THE TASK
Exact copy, no pictures: set down every entry below as written.

DATA EXTRACT
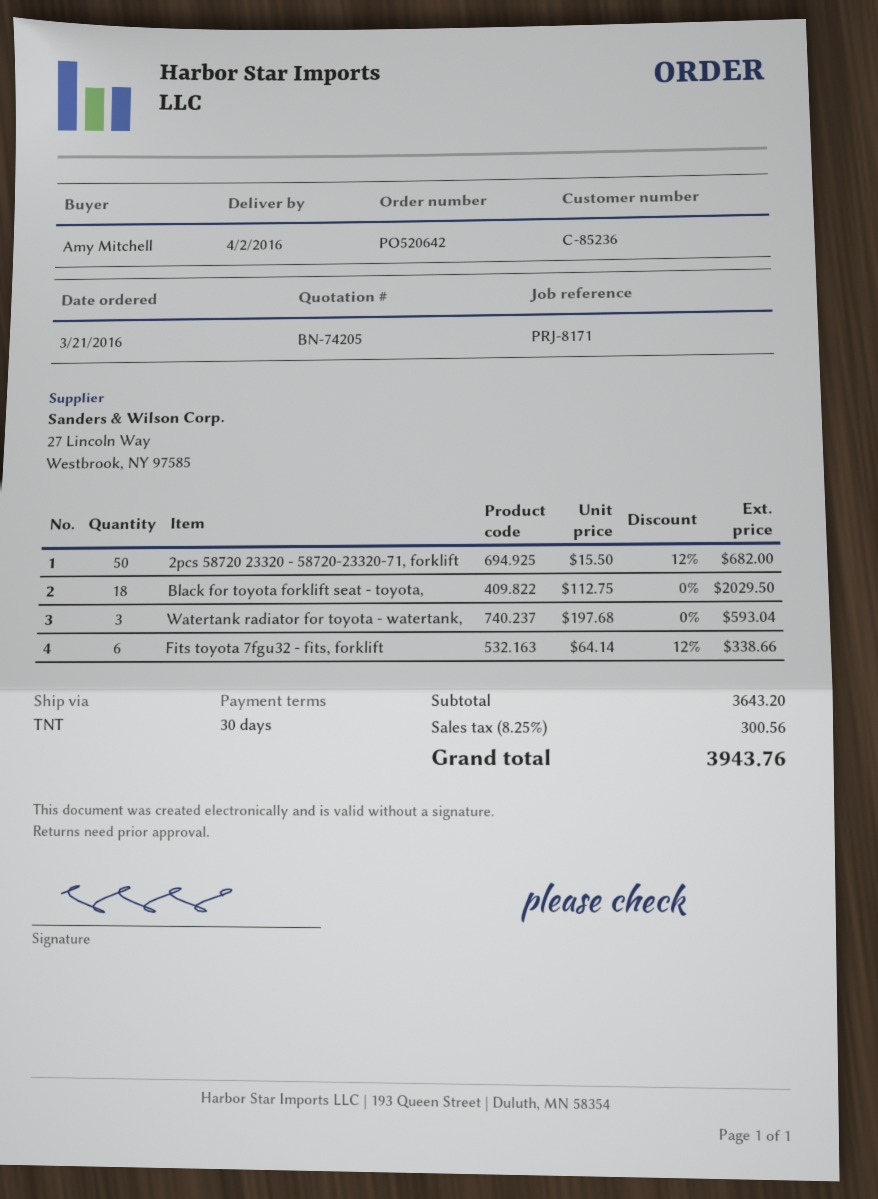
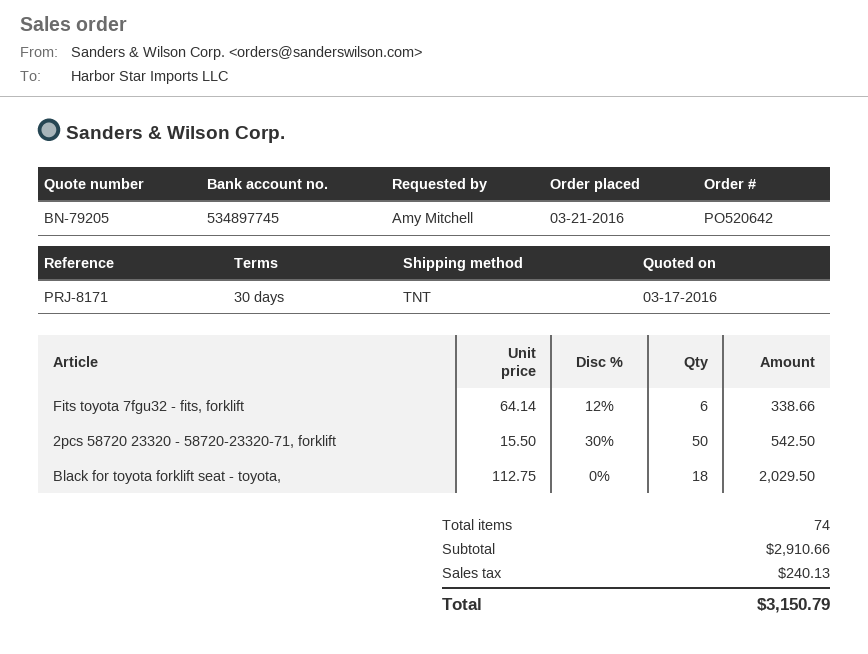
quote number: BN-74205 -> BN-79205
2pcs 58720 23320 - 58720-23320-71, forklift: 50 x 15.50 - 12% = 682.00 -> 50 x 15.50 - 30% = 542.50
Watertank radiator for toyota - watertank,: 3 x 197.68 = 593.04 -> none
subtotal: 3643.20 -> 2910.66
tax: 300.56 -> 240.13
total: 3943.76 -> 3150.79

ANSWER TO THE PROBLEM
quote number: BN-74205 -> BN-79205
2pcs 58720 23320 - 58720-23320-71, forklift: 50 x 15.50 - 12% = 682.00 -> 50 x 15.50 - 30% = 542.50
Watertank radiator for toyota - watertank,: 3 x 197.68 = 593.04 -> none
subtotal: 3643.20 -> 2910.66
tax: 300.56 -> 240.13
total: 3943.76 -> 3150.79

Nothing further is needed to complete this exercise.